From: Clonal-aggregative multicellularity tuned by salinity in a choanoflagellate

(a) Mean sheet area at 1X (grey) and 2X (turquoise) salinities over a 2-hour aggregation experiment. (b) Cell density measured in n = 12 splash pools (SpA to SpL, Exped-C) compared to the range used in laboratory aggregation experiments (grey area).

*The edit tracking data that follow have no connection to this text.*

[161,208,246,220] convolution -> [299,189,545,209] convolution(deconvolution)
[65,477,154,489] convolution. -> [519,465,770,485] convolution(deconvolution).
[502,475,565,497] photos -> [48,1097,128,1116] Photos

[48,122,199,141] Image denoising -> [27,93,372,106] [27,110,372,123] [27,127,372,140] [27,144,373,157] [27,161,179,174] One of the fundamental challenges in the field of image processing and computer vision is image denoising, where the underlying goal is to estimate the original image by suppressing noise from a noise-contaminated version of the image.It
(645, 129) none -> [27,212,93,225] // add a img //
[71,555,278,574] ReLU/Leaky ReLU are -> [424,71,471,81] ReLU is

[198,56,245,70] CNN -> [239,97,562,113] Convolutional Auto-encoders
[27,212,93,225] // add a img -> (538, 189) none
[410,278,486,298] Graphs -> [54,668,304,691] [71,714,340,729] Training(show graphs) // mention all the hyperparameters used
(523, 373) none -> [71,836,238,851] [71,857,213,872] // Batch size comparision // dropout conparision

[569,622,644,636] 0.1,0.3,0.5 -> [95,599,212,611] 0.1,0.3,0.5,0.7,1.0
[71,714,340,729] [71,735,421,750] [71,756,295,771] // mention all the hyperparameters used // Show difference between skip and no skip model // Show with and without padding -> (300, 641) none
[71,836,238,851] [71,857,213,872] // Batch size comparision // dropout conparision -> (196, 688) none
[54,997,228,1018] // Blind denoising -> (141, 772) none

Diamonds are average estimates, and bars indicate uncertainty (ranging from minimal to maximal estimates). (c) Mean sheet area at 1X (grey) and 2X (turquoise) salinities across different cell densities. (d-g) 3D reconstructions of confocal z-stacks of aggregative (d-e) and control sheets (f-g), with a membrane dye labelling the cell body and flagella (FM 4-64FX, magenta) and F-actin dye labelling the collar (Phalloidin 488, white). (d’-g’). Mid-z cross-sections (dashed lines) in d-g. Note that cells within aggregative sheets are connected by collar-collar contacts (white arrowheads) and have aligned apico-basal axes as in control sheets. (h) Quantification of cell number per colony in d-g. (h’) Quantification of sheet area in d-g. (i) Quantification of percentage of aligned cells within colonies in d-g. (i’) Quantification of mean collar-collar angles between cells per sheet in d-g. (j) Quantification of circularity of sheets in d-g. Black circles: means. Error bars: standard deviations. Diamonds: mean values of each independent replicate. p-values in a and h-j by the Mann-Whitney U test (n.s., non-significant). All experiments shown (except in b) were performed in N = 3 biological replicates, two technical replicates each (n = 41 aggregative sheets; n = 46 control sheets).